If we wish to solve our food insecurity problem and have a productive domestic animal industry, we need veterinarians to help translate between the urban well-to-do who are politically active and the farmers (and low-income consumers) who may be left out of the conversation. We can indeed innovate, as for example what the University of Pennsylvania School of Veterinary Medicine has with its "Penn gestation" husbandry system - a crate-free way of caring for sows that has become the fastest-growing method of raising swine in Pennsylvania. The system shows farmers how to manage sows in an economically sustainable fashion while documenting the animal-welfare impact. Many major food companies are requiring this practice now.

Of course, the U.S. government is also addressing our food crisis by providing food stamps. The families of one out of four children receives food stamps, but it's impossible to "eat healthy" on $5 a day. About 40,000 food banks, soup kitchens, food pantries, and other organizations try to fill the gaps, but this support isn't sufficient and isn't a long-term answer.

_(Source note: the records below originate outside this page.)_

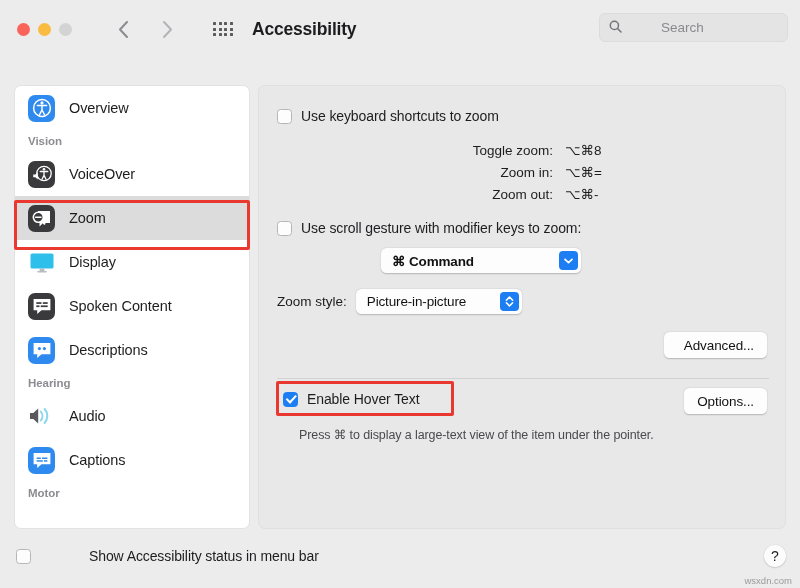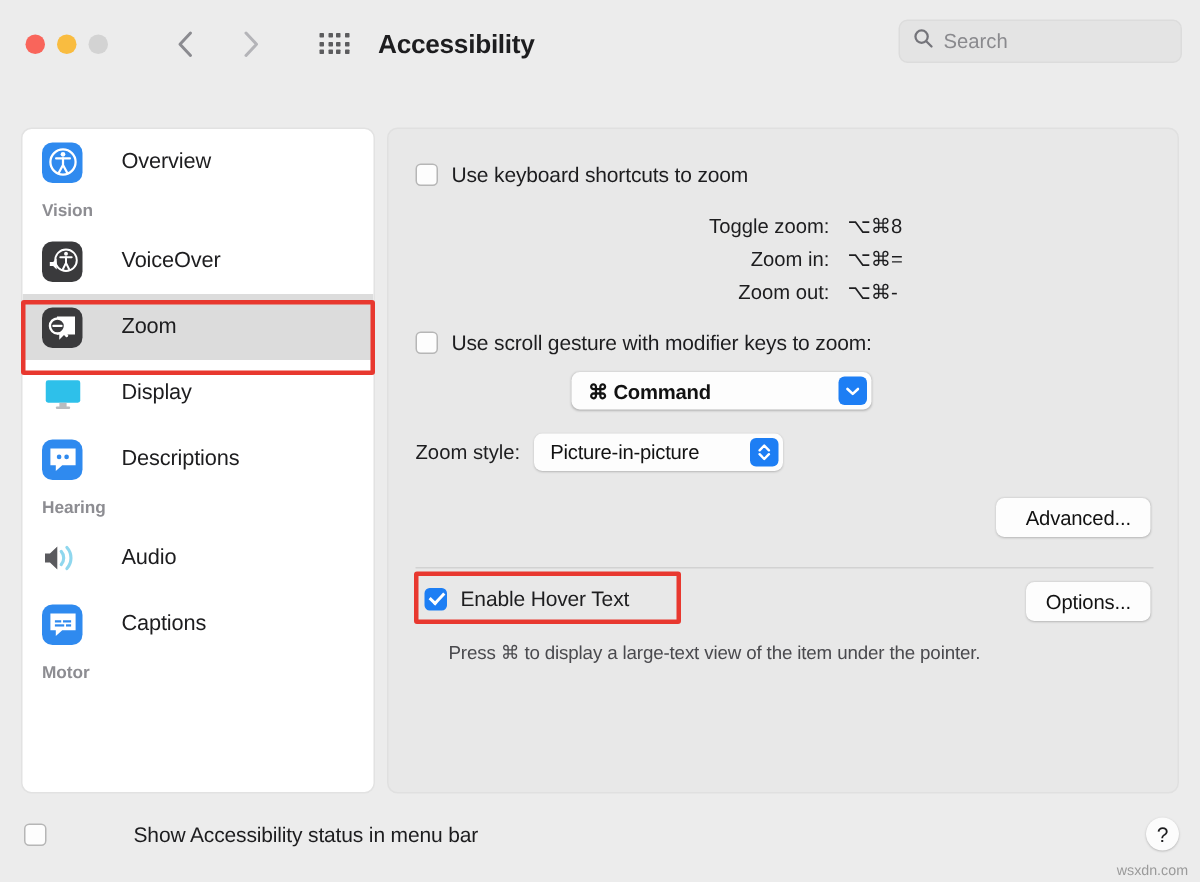--- a/index.html
+++ b/index.html
@@ -94,6 +94,7 @@
     display: flex;
     align-items: center;
     padding-left: 9px;
+    gap: 32px;
   }
   #search-input {
     border: none;

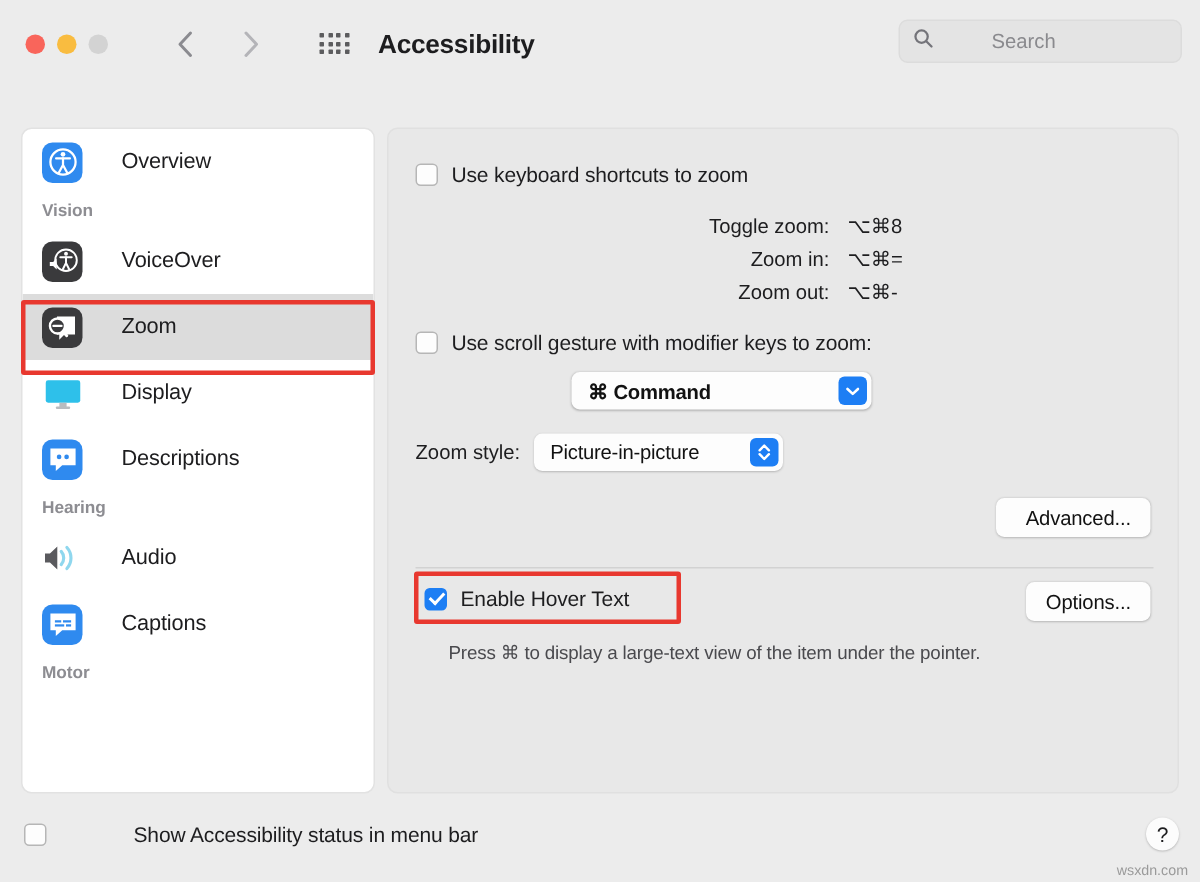--- a/index.html
+++ b/index.html
@@ -137,7 +137,7 @@
     overflow: hidden;
   }
   .sb-label {
-    margin-left: 26px;
+    margin-left: 14px;
     font-size: 14.5px;
     color: #1d1d1f;
     letter-spacing: -0.1px;

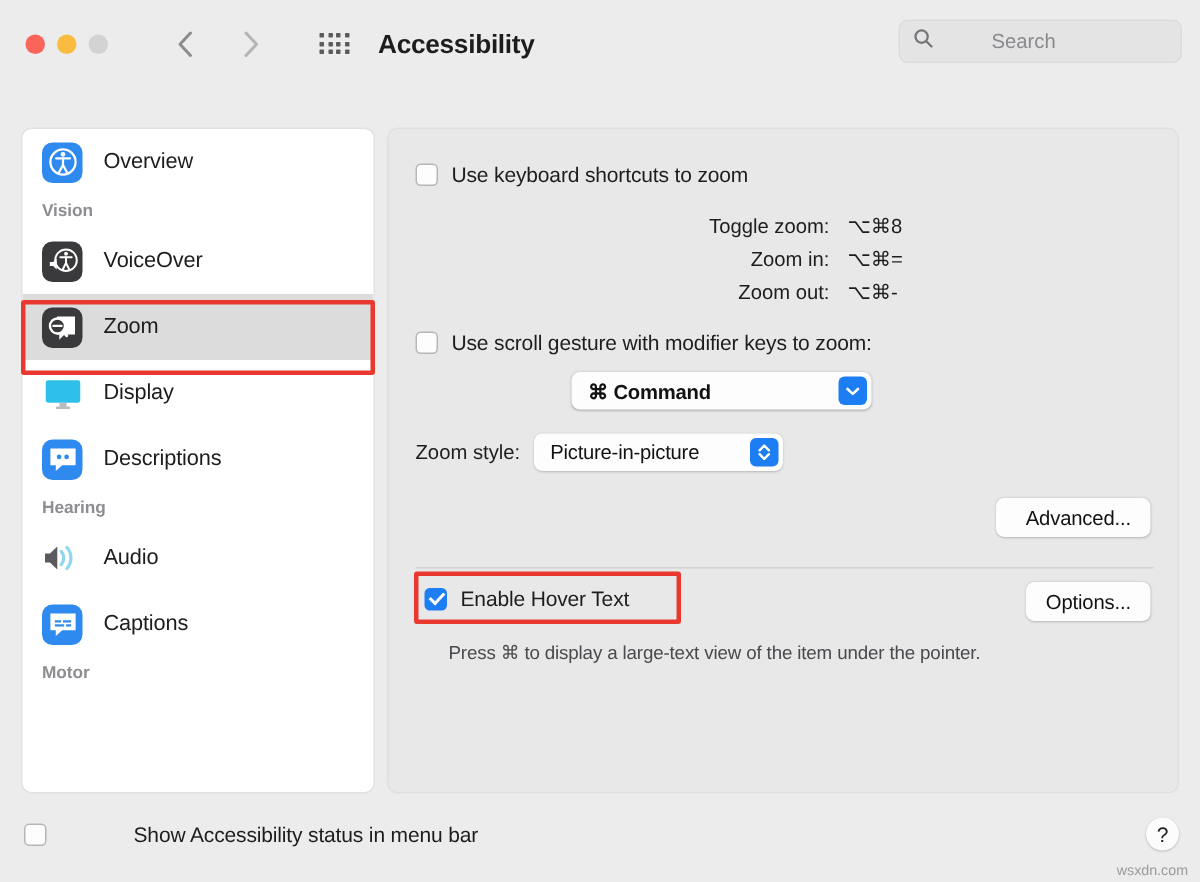--- a/index.html
+++ b/index.html
@@ -431,6 +431,18 @@
       <span class="sb-label">Display</span>
     </div>
 
+    <div class="sb-row">
+      <span class="sb-icon ic-spoken">
+        <svg width="24" height="24" viewBox="0 0 24 24" aria-hidden="true">
+          <path d="M3.6 5 H20.4 V16.2 H11.5 L7.2 20 V16.2 H3.6 Z" fill="#ffffff"></path>
+          <rect x="6.3" y="8.2" width="5.2" height="1.7" fill="#3a3a3c"></rect>
+          <rect x="12.8" y="8.2" width="4.9" height="1.7" fill="#3a3a3c"></rect>
+          <rect x="6.3" y="11.4" width="3.2" height="1.7" fill="#3a3a3c"></rect>
+          <rect x="10.7" y="11.4" width="7" height="1.7" fill="#3a3a3c"></rect>
+        </svg>
+      </span>
+      <span class="sb-label">Spoken Content</span>
+    </div>
 
     <div class="sb-row">
       <span class="sb-icon ic-descriptions">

The "eating local" movement is helping the food desert issue, with farmers' markets popping up in our cities. Farmers are bringing in fresh, healthy food and the results have been positive. Cities are also planting fruit trees and starting urban gardens in empty lots. This helps neighborhoods develop an interest in nutrition and eating healthy food, as well as build a sense of self-sufficiency.

More education is crucial. Transitioning to healthy foods may be difficult. Diets high in sugar and corn syrup are addictive and, like any addiction, very hard to break. Affordability and availability are important factors, and incentives and promotions need to be considered. We should also consider raising animals as part of our urban culture, especially fish and fowl. Aquaculture is a very viable solution, and chickens could be, too.

What we need, then, is a comprehensive, collaborative plan. Reform is imperative. Our government must reexamine its subsidy programs. We can increase livestock management, as well as the capacity for the production and distribution of healthy and affordable foods. Community support, on both the city and local level, is also crucial. Veterinarians, business leaders, decision-makers, public health officials, and city planners need to find new ways for America to move toward food security.